Collected data
★ ★ ★ ★ ★

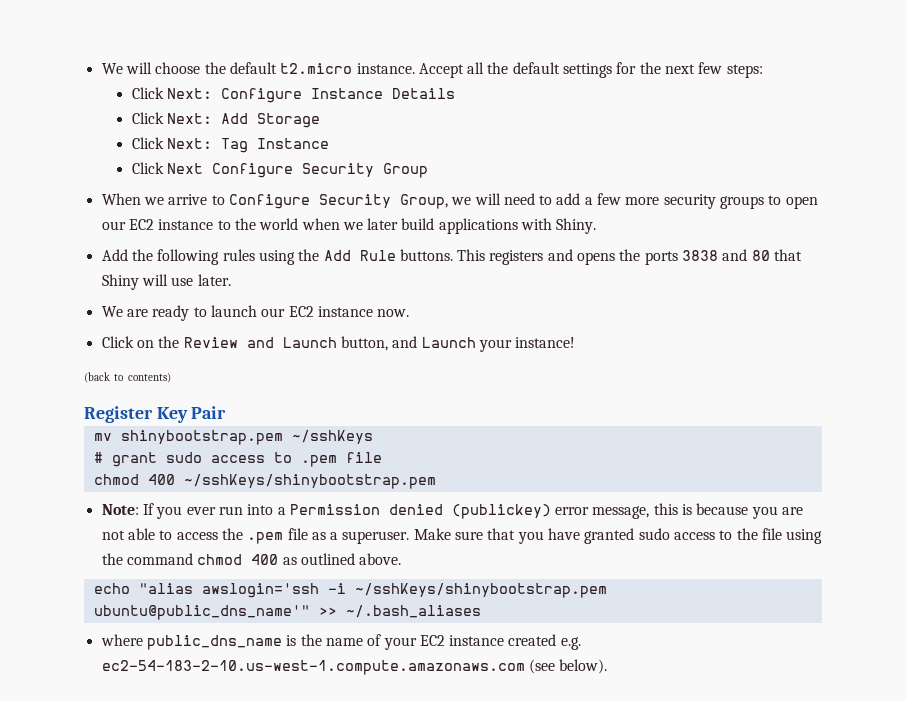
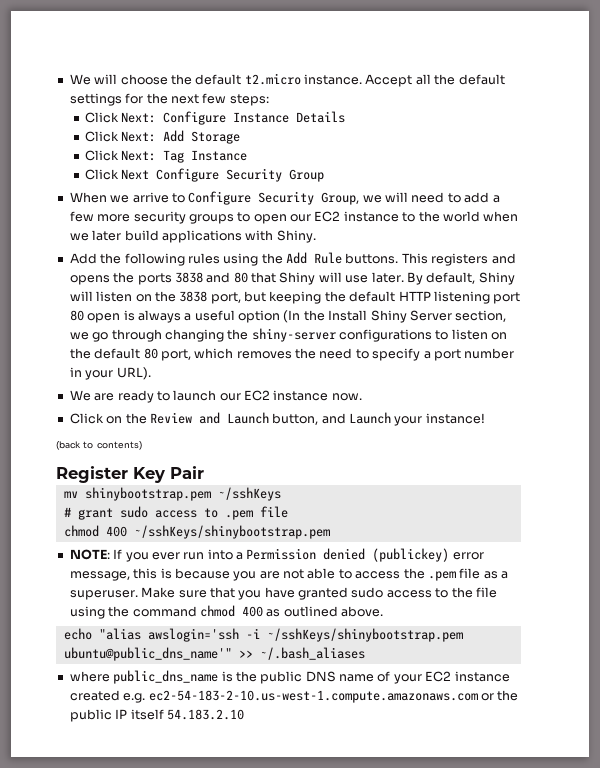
+ By default, Shiny will listen on the 3838 port, but keeping the default HTTP listening port 80 open is always a useful option (In the Install Shiny Server section, we go through changing the shiny-server configurations to listen on the default 80 port, which removes the need to specify a port number in your URL).
- Note: If you ever run into a Permission denied (publickey) error message, this is because you are not able to access the .pem file as a superuser.
+ NOTE: If you ever run into a Permission denied (publickey) error message, this is because you are not able to access the .pem file as a superuser.
- where public_dns_name is the name of your EC2 instance created e.g. ec2-54-183-2-10.us-west-1.compute.amazonaws.com (see below).
+ where public_dns_name is the public DNS name of your EC2 instance created e.g. ec2-54-183-2-10.us-west-1.compute.amazonaws.com or the public IP itself 54.183.2.10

★ ★ ★ ★ ★

Repeat the entries word for word and skip the pictures.

■ **Answer box**:
+ By default, Shiny will listen on the 3838 port, but keeping the default HTTP listening port 80 open is always a useful option (In the Install Shiny Server section, we go through changing the shiny-server configurations to listen on the default 80 port, which removes the need to specify a port number in your URL).
- Note: If you ever run into a Permission denied (publickey) error message, this is because you are not able to access the .pem file as a superuser.
+ NOTE: If you ever run into a Permission denied (publickey) error message, this is because you are not able to access the .pem file as a superuser.
- where public_dns_name is the name of your EC2 instance created e.g. ec2-54-183-2-10.us-west-1.compute.amazonaws.com (see below).
+ where public_dns_name is the public DNS name of your EC2 instance created e.g. ec2-54-183-2-10.us-west-1.compute.amazonaws.com or the public IP itself 54.183.2.10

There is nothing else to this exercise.